Cela ne nous explique pas pourquoi la pilule Diane 35, que le Vidal définit bien comme un traitement contre l’acné, a été prescrit comme contraceptif. La notice du médicament, fournie par les laboratoires Bayer, n’est pas d’une limpidité exemplaire. C’est pas une pilule contraceptive, mais si vraiment on en a envie, c’est comme le Médiator et comme les pubs pour les marabouts dans les boîtes aux lettres, ça bloque l’action des hormones androgènes, ça empêche l’ovulation, ça laisse la vaisselle brillante et les mains douces, ça te donne le loto dans l’ordre et la météo de la semaine prochaine, bref c’est génial. Par contre, de l’aveu même du fabricant, comme traitement contre l’acné c’est pas génial : « son effet est modéré et ne s’observe en général qu’après plusieurs mois« .
Alors, la faute à qui? A Bayer qui met sur le marché un traitement dermatologique pas très efficace sur la prolifération de l’acné mais redoutable contre les ovules, ou aux praticiens qui n’ont pas vérifié la notice du médicament qui est pourtant aisément accessible, comme je viens de le prouver? A l’agence européenne du médicament qui ne voit pas où est le problème, ou au tristement célèbre Afssaps (qui a changé de nom depuis) qui distribue les autorisations de mise sur le marché avec le même discernement que le jury des Victoires de la Musique aux pires tacherons de la chanson française? A Marisol Touraine qui veut limiter la prescription et le remboursement des pilules de troisième et quatrième génération qui ne sont déjà qu’exceptionnellement remboursées par la Sécu?
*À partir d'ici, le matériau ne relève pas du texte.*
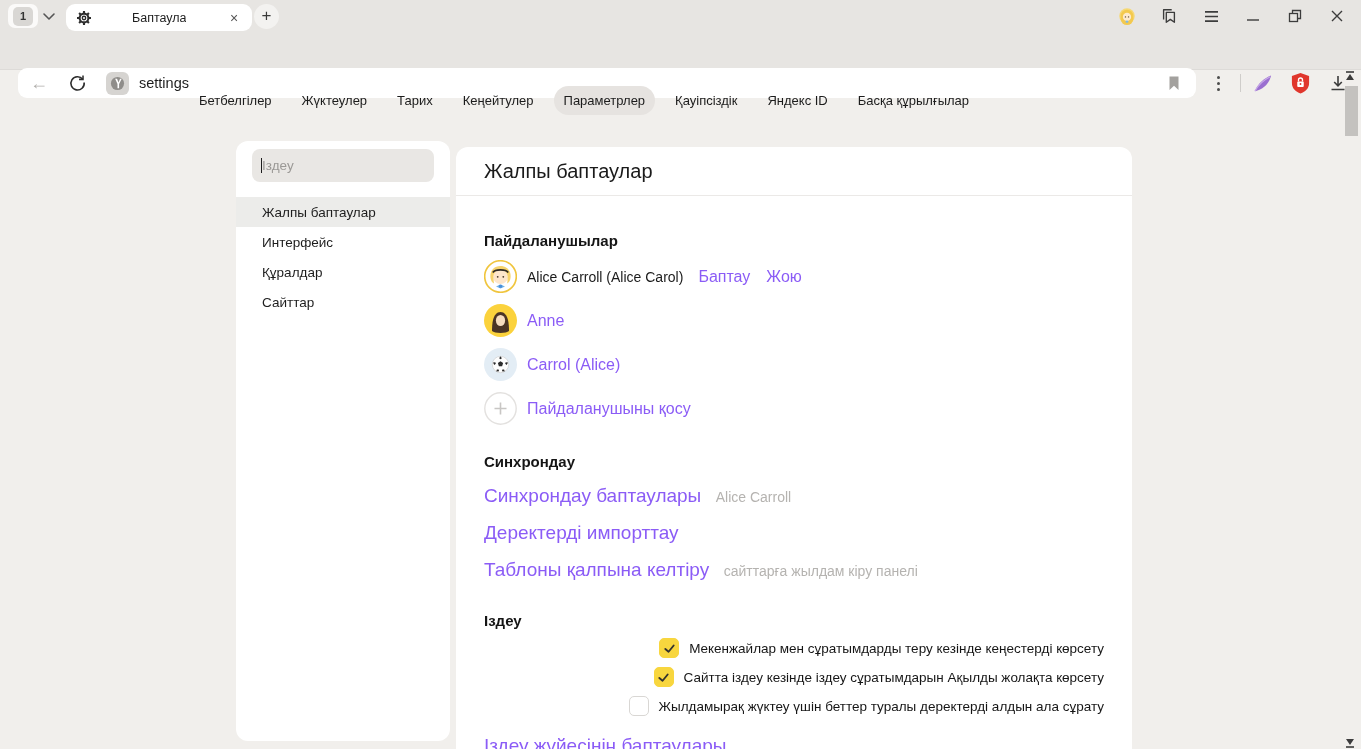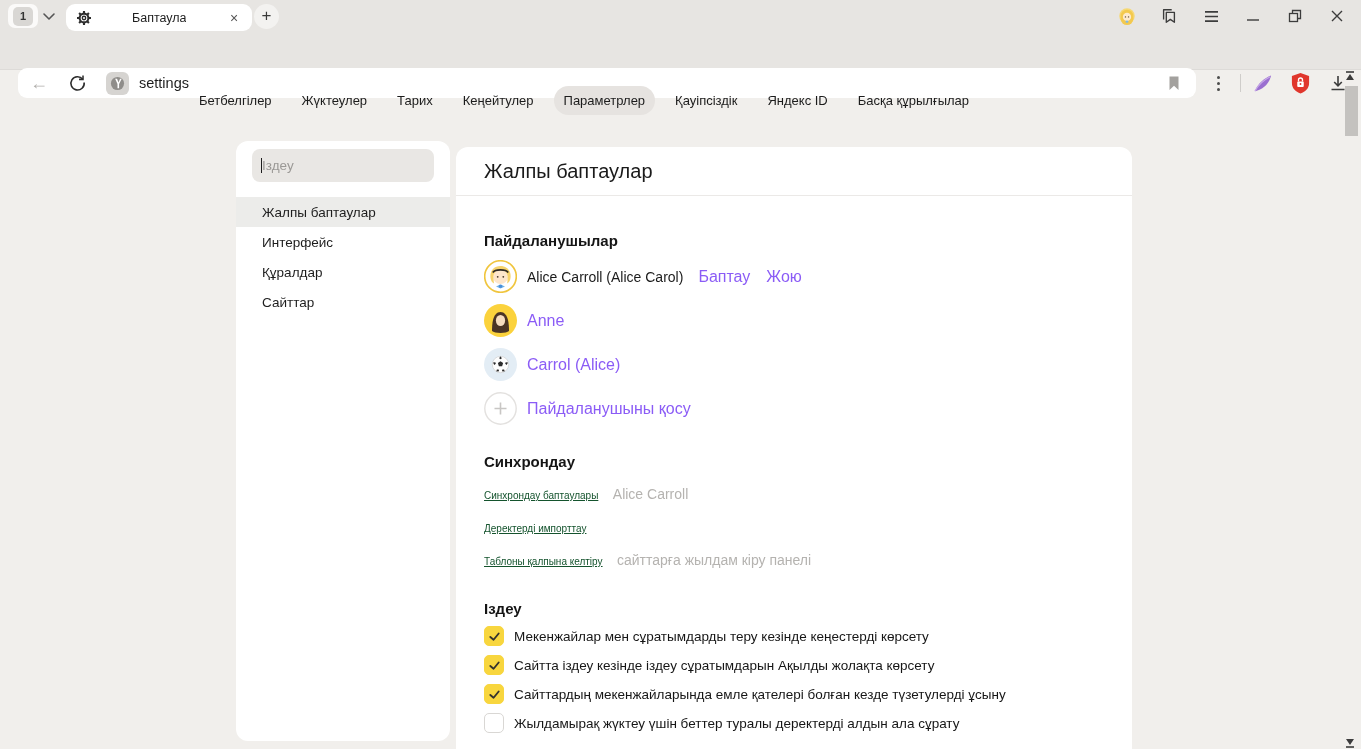"Синхрондау баптаулары" .link { color: #14532d -> #8b5cf6; font-size: 10px -> 19px; text-decoration: underline -> none }
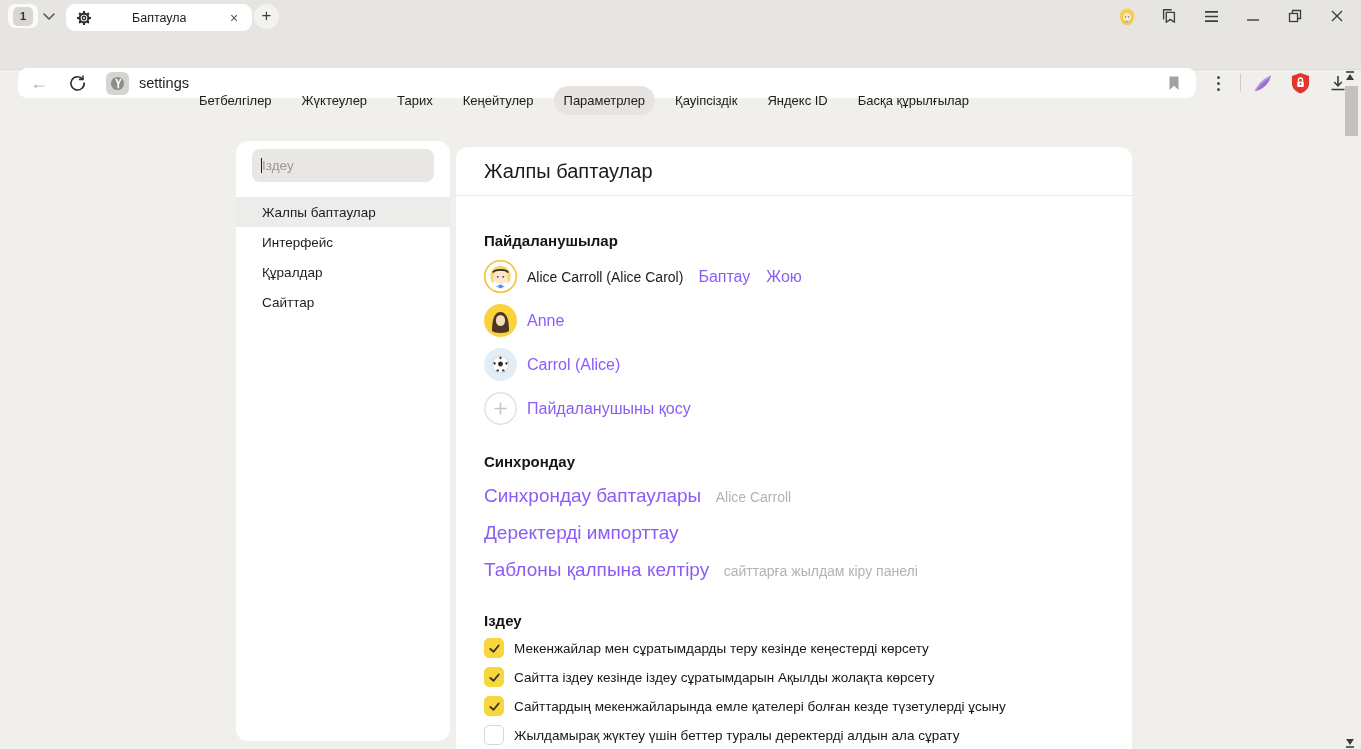"Мекенжайлар мен сұратымдарды теру" .cb-row { justify-content: none -> flex-end }
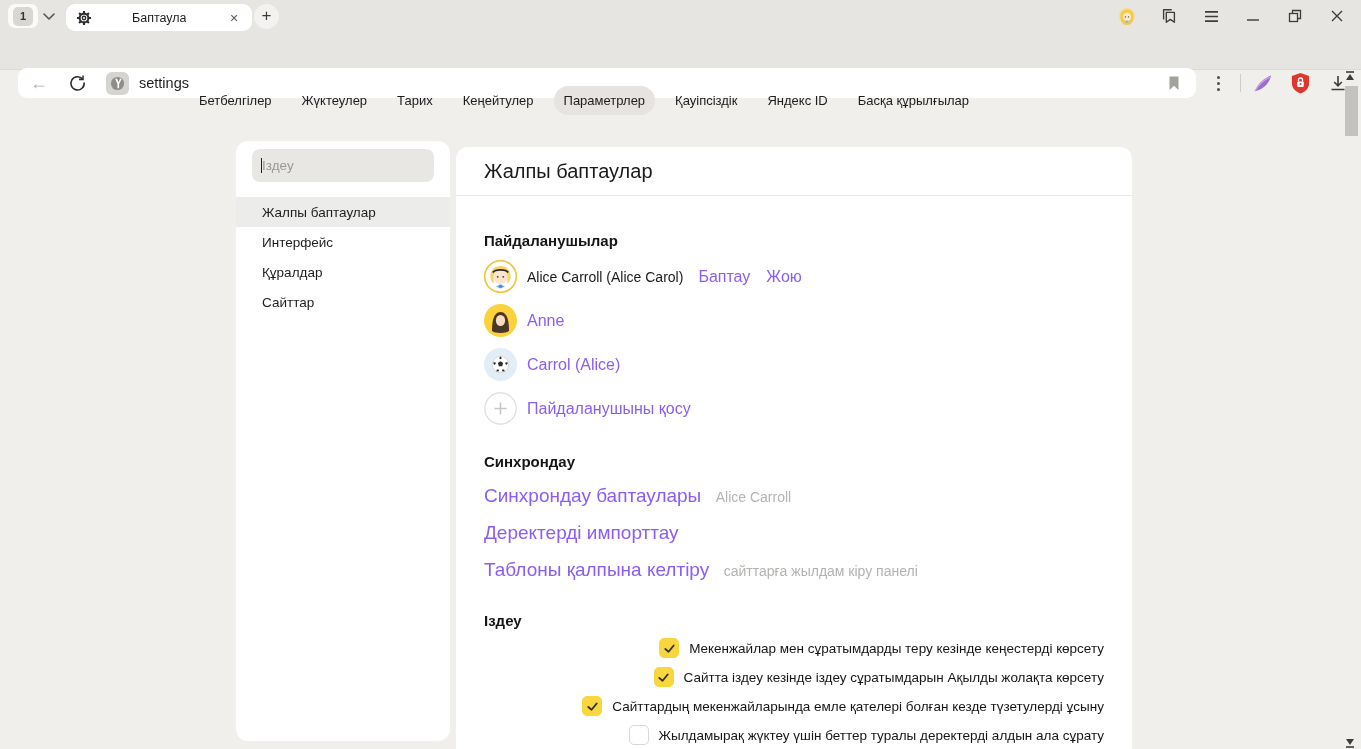"Сайттардың мекенжайларында емле қателері" div.cb-row { html: <div> <span> <svg> <path></path> </svg> </span> <span>Сайттардың мекенжайларында емле қателері болған кезде түзетулерді ұсыну</span> </div> -> none }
Un peu à tout le monde à la fois. Demandez aux salariés de Sanofi, qui s’inquiètent du fait que leur boîte collabore avec Coca-Cola pour fabriquer des boissons « bien-être », au lieu de promouvoir des recherches sur des sujets moins rentables à court terme mais plus utile à la santé publique. Demandez à ceux d’Unilever, qui fabriquent aussi bien du gel douche que du thé, pendant que le patron se fait le chantre du développement durable. Demandez à Monsanto, qui fait de la propriété intellectuelle un outil de brevetage du vivant, et à tous les labos qui ont fait d’interminables procès à l’Afrique du Sud qui a fabriqué des médicaments génériques pour rendre les traitements contre le SIDA accessibles au plus grand nombre.
Quand vous aurez recueilli l’avis de tout ce petit monde, reprenez les programmes des candidats aux dernières élections présidentielles et cherchez la moindre proposition sur la santé publique ou sur la Sécurité Sociale qui ne tourne pas autour d’autre chose que du fameux « trou » qu’ils ont eux-même creusé au bénéfice de la mafia du médicament, tout en se la jouant hygiéniste comme aux meilleures heures de la prohibition.
Le Pape griffonne un tweet au crayon, et convoque son assistante Ingrid Stampa qui tape en réalité les allocutions papales sur le Net. Il lui demande si le moment est propice pour lancer un anathème rétroactif sur la moindre avancée scientifique depuis le XIXè siècle. Mme Stampa lui sourit.
« La gale revient, monsieur Seize, la tuberculose renaît, et on a bon espoir que la peste refasse son apparition sous peu. Encore un peu de patience. » Benoît se renfrogne, et fait tourner les glaçons dans son verre de martini. Il pense à toutes ces garces qui refusent le refuge de leur utérus à un foetus, et à tous ces invertis qui veulent souiller les voies du Seigneur. Puis il s’endort, en rêvant d’Inquisition.